Modification records

++++

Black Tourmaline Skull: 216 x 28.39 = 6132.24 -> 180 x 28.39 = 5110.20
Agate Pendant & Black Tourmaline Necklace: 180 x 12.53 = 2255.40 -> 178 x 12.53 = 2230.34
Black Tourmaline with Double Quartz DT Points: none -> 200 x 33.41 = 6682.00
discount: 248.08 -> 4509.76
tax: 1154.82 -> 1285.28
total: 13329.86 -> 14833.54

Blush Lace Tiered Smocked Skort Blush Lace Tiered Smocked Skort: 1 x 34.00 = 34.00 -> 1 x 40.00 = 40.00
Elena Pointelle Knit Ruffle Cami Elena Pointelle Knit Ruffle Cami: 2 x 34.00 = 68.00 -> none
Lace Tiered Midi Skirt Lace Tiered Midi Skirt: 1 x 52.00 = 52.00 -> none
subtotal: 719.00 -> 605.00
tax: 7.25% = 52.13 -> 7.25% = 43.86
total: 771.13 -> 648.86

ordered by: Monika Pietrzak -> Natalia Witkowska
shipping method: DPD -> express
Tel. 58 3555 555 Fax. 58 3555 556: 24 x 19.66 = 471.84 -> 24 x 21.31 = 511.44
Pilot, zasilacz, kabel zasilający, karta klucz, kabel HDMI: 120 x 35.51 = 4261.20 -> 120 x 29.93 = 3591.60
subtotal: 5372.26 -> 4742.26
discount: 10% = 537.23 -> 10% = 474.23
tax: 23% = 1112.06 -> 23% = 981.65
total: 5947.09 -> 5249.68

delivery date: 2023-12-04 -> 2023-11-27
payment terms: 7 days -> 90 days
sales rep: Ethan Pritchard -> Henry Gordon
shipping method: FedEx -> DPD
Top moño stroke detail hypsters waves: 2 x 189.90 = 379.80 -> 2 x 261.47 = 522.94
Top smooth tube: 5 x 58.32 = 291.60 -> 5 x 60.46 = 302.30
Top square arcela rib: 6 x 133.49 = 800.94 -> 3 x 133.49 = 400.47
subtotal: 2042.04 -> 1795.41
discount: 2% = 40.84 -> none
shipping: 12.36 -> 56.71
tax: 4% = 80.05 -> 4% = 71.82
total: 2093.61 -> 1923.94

++++

About this exercise:
Where a line above holds the string "discount", copy that line.

Solved exercise:
discount: 248.08 -> 4509.76
discount: 10% = 537.23 -> 10% = 474.23
discount: 2% = 40.84 -> none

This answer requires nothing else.